Honor Club is an OTT streaming service owned by professional wrestling promotion Ring of Honor (ROH). Development of a VOD service was announced on November 9, 2017 by ROH COO Joe Koff. Honor Club was formally announced on February 2, 2018 and the service officially launched on February 19, 2018. Initially, Honor Club operated similarly to WWE Network and Impact Wrestling's Impact Plus, in that pay-per-view events were available to stream through the service.

When it began, Honor Club had a tiered pricing model that also offered discounts on merchandise and advances on ticket sales. The service had two tiers, both of which contained special discounts as well as access to the ROH TV archive. The basic tier, which included a 50% discount on pay-per-views, was available for a monthly subscription price of $9.99 or one annual payment of $99.99. The VIP subscription costed $119.99 annually and provided live-streaming access to all future pay-per-view events and access to the ROH PPV archive with no additional costs. 

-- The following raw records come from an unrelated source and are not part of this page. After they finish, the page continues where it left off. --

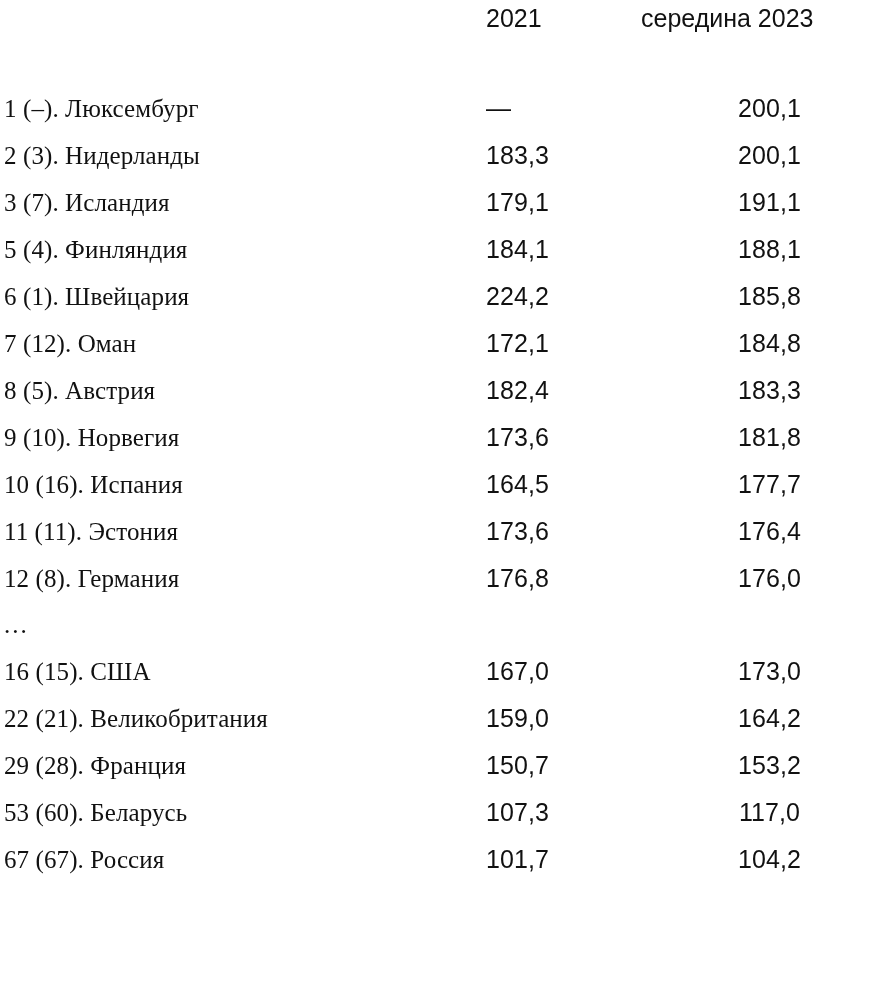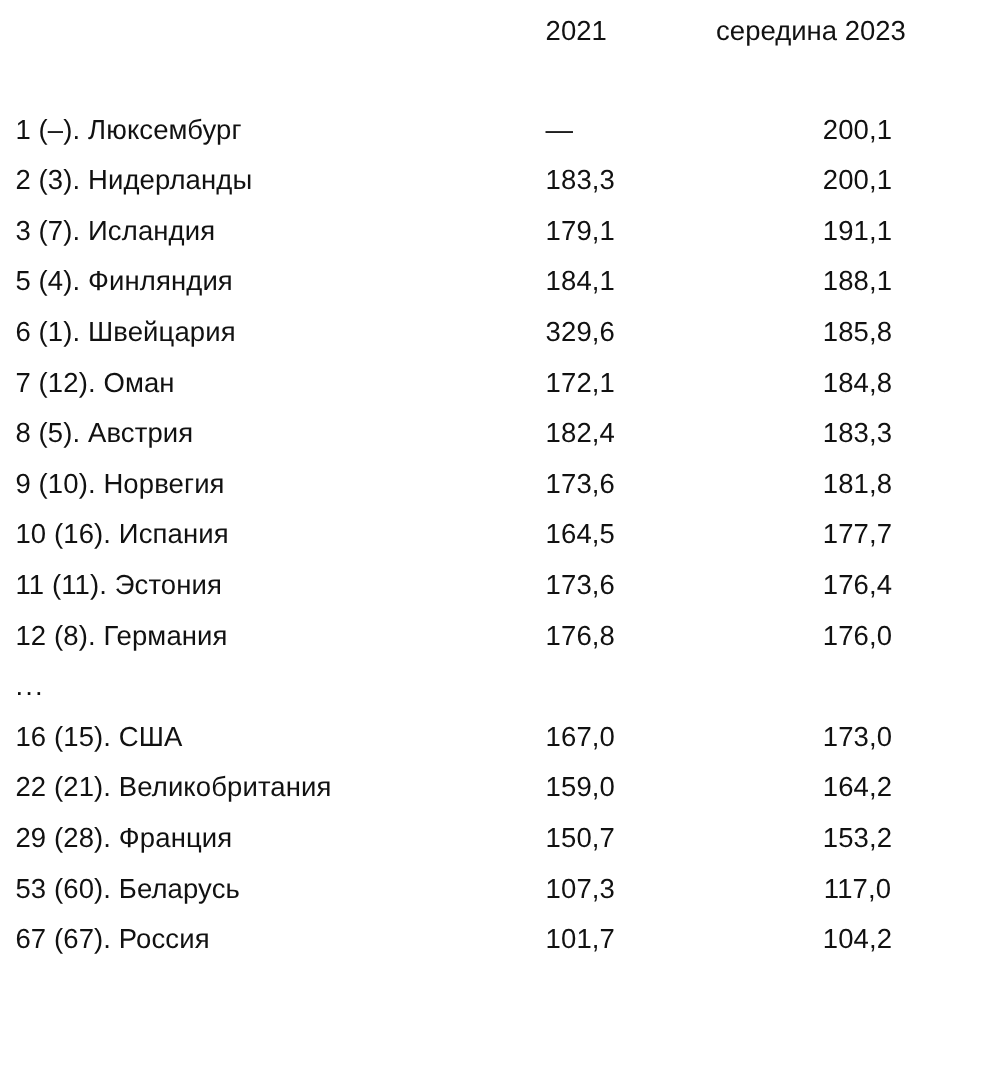--- a/index.html
+++ b/index.html
@@ -19,7 +19,7 @@
     width: 894px;
     height: 784px;
     box-sizing: border-box;
-    padding: 14px;
+    padding: 4px;
   }
   table.rank-table {
     border-collapse: collapse;

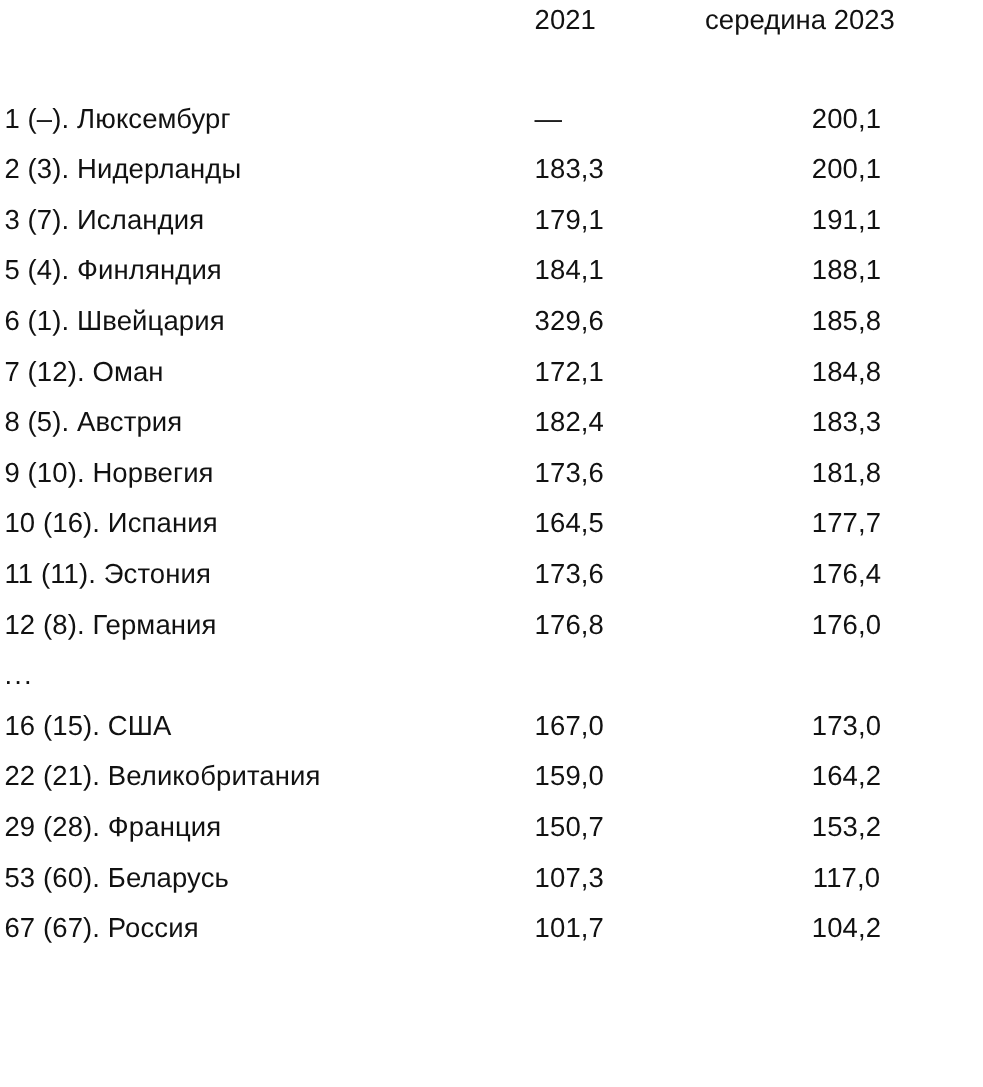--- a/index.html
+++ b/index.html
@@ -51,7 +51,7 @@
     white-space: nowrap;
     letter-spacing: 0.1px;
   }
-  tbody td.label { padding-left: 0; }
+  tbody td.label { padding-left: 0; font-family: Liberation Serif, serif; }
   tbody td.v1 { padding-left: 2px; }
   tbody td.v2 { padding-left: 2px; text-align: center; }
   tbody tr.ellipsis td.label {

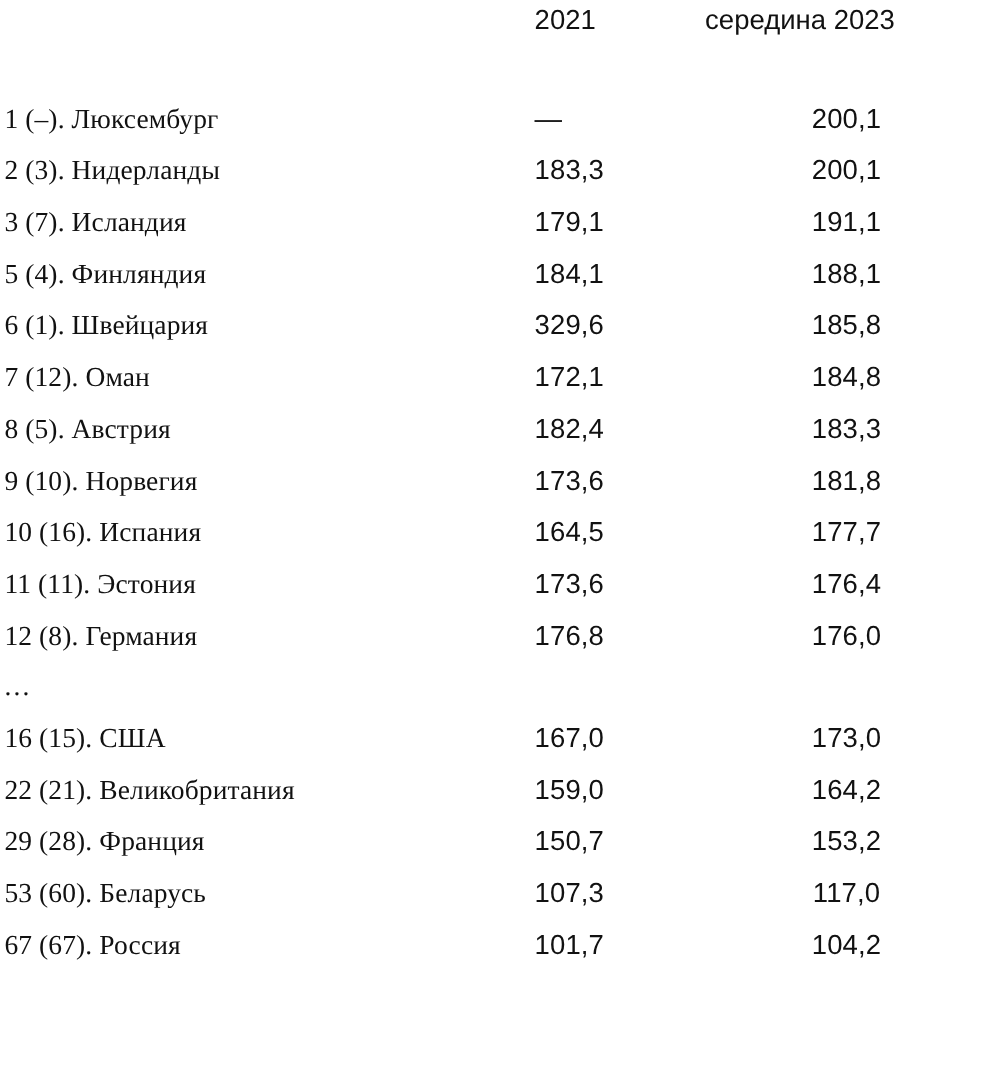--- a/index.html
+++ b/index.html
@@ -99,7 +99,7 @@
         </tr>
         <tr>
           <td class="label">6 (1). Швейцария</td>
-          <td class="v1">329,6</td>
+          <td class="v1">224,2</td>
           <td class="v2">185,8</td>
         </tr>
         <tr>

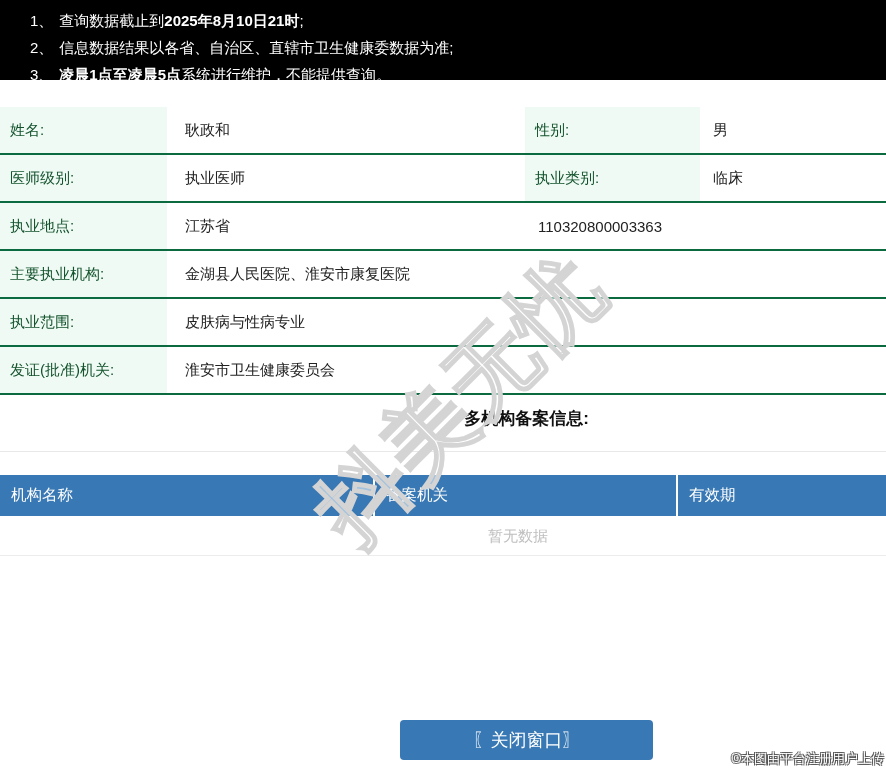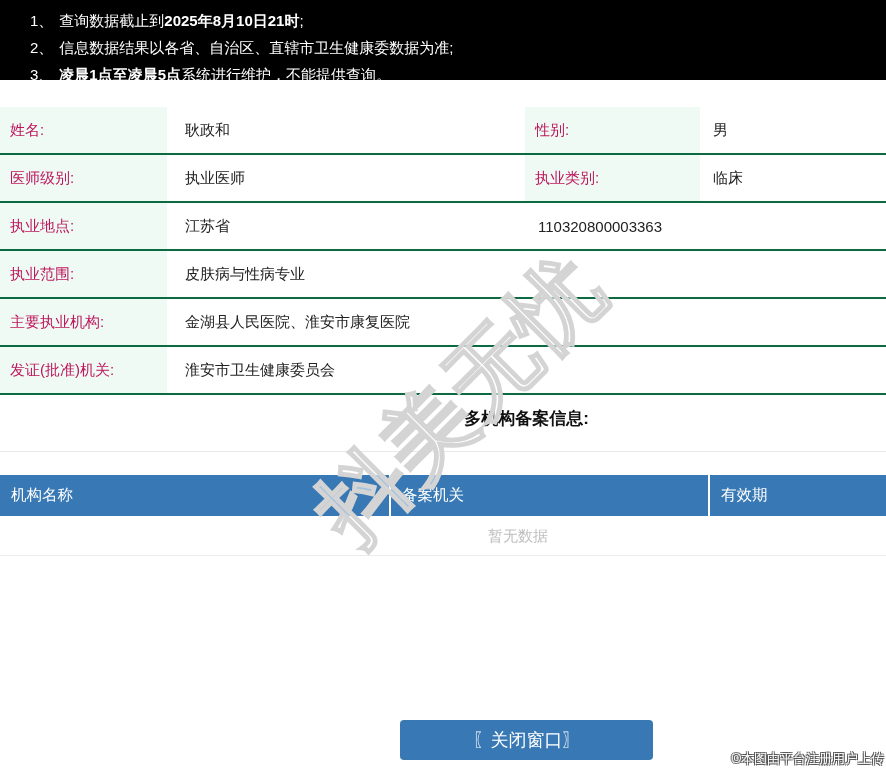--- a/index.html
+++ b/index.html
@@ -17,7 +17,7 @@
   .info-row { display:grid; height:48px; border-bottom:2px solid #0b6a40; align-items:center; font-size:15px; color:#222; }
   .info-row.two { grid-template-columns:167px 358px 175px auto; }
   .info-row.one { grid-template-columns:167px auto; }
-  .cell-label { background:#effaf4; height:100%; display:flex; align-items:center; padding-left:10px; color:#be185d; }
+  .cell-label { background:#effaf4; height:100%; display:flex; align-items:center; padding-left:10px; color:#14532d; }
   .cell-value { padding-left:18px; }
   .cell-value2 { padding-left:13px; }
 

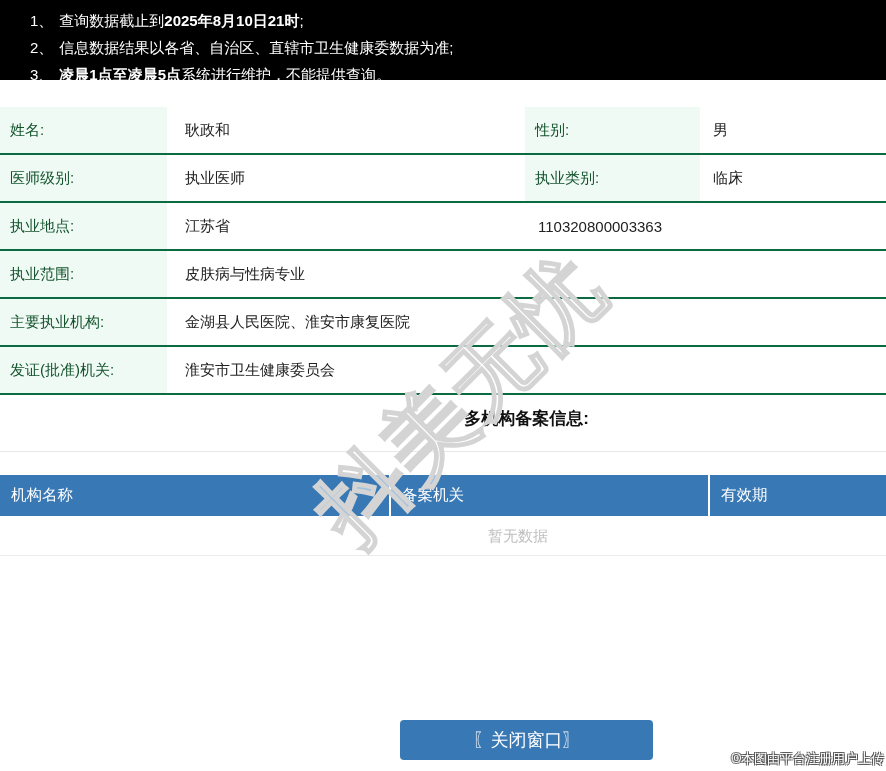--- a/index.html
+++ b/index.html
@@ -86,13 +86,13 @@
   </div>
 
   <div class="info-row one">
-    <div class="cell-label">执业范围:</div>
-    <div class="cell-value">皮肤病与性病专业</div>
+    <div class="cell-label">主要执业机构:</div>
+    <div class="cell-value">金湖县人民医院、淮安市康复医院</div>
   </div>
 
   <div class="info-row one">
-    <div class="cell-label">主要执业机构:</div>
-    <div class="cell-value">金湖县人民医院、淮安市康复医院</div>
+    <div class="cell-label">执业范围:</div>
+    <div class="cell-value">皮肤病与性病专业</div>
   </div>
 
   <div class="info-row one">

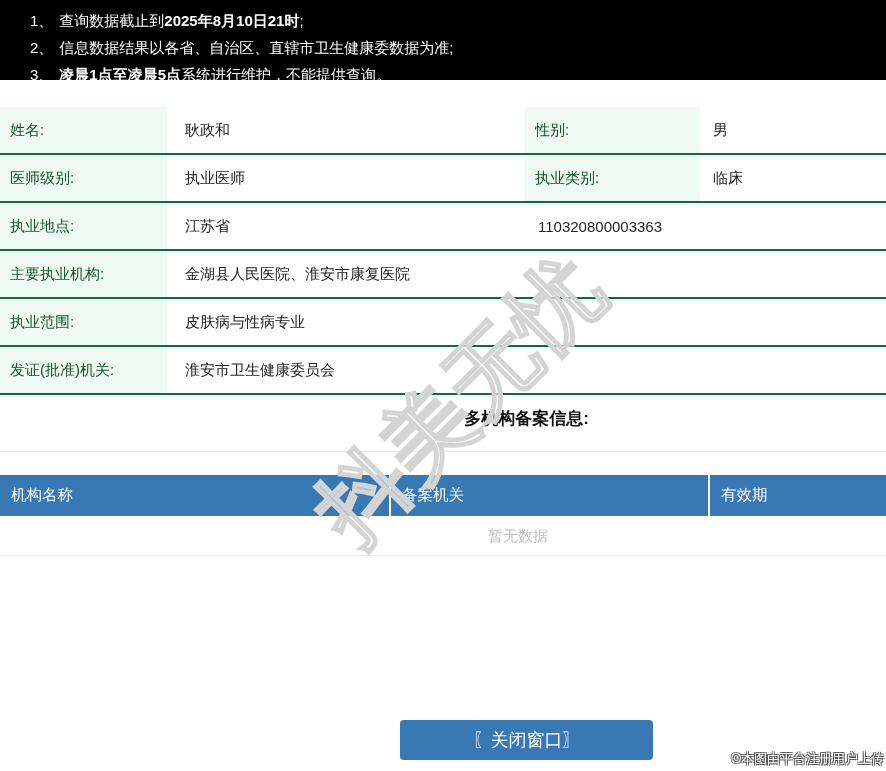--- a/index.html
+++ b/index.html
@@ -27,7 +27,7 @@
   .thin-rule { margin-top:20px; border-top:1px solid #e8e8e8; height:0; }
 
   .filing-header { margin-top:23px; display:grid; grid-template-columns:373px 303px auto;
-    background:#3878b4; height:41px; align-items:center; color:#fff; font-size:15.5px;gap:16px; }
+    background:#3878b4; height:41px; align-items:center; color:#fff; font-size:15.5px; }
   .filing-header .fh-cell { padding-left:11px; height:100%; display:flex; align-items:center; }
   .filing-header .fh-cell + .fh-cell { border-left:2px solid #fff; }
   .filing-empty { height:40px; line-height:40px; text-align:center; padding-left:150px;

On December 11, 2022, after ROH was acquired by AEW CEO Tony Khan, Honor Club was relaunched without any tiers, with payment being $9.99 a month for all subscribers. Pay-per-view events no longer stream on the relaunched service but rather are made available 90 days after they air on Bleacher Report. On January 18, 2023, a special event would be taped for Honor Club, serving as a tribute show for Jay Briscoe. Starting on March 2, 2023, ROH resumed airing its weekly series Ring of Honor Wrestling on Honor Club.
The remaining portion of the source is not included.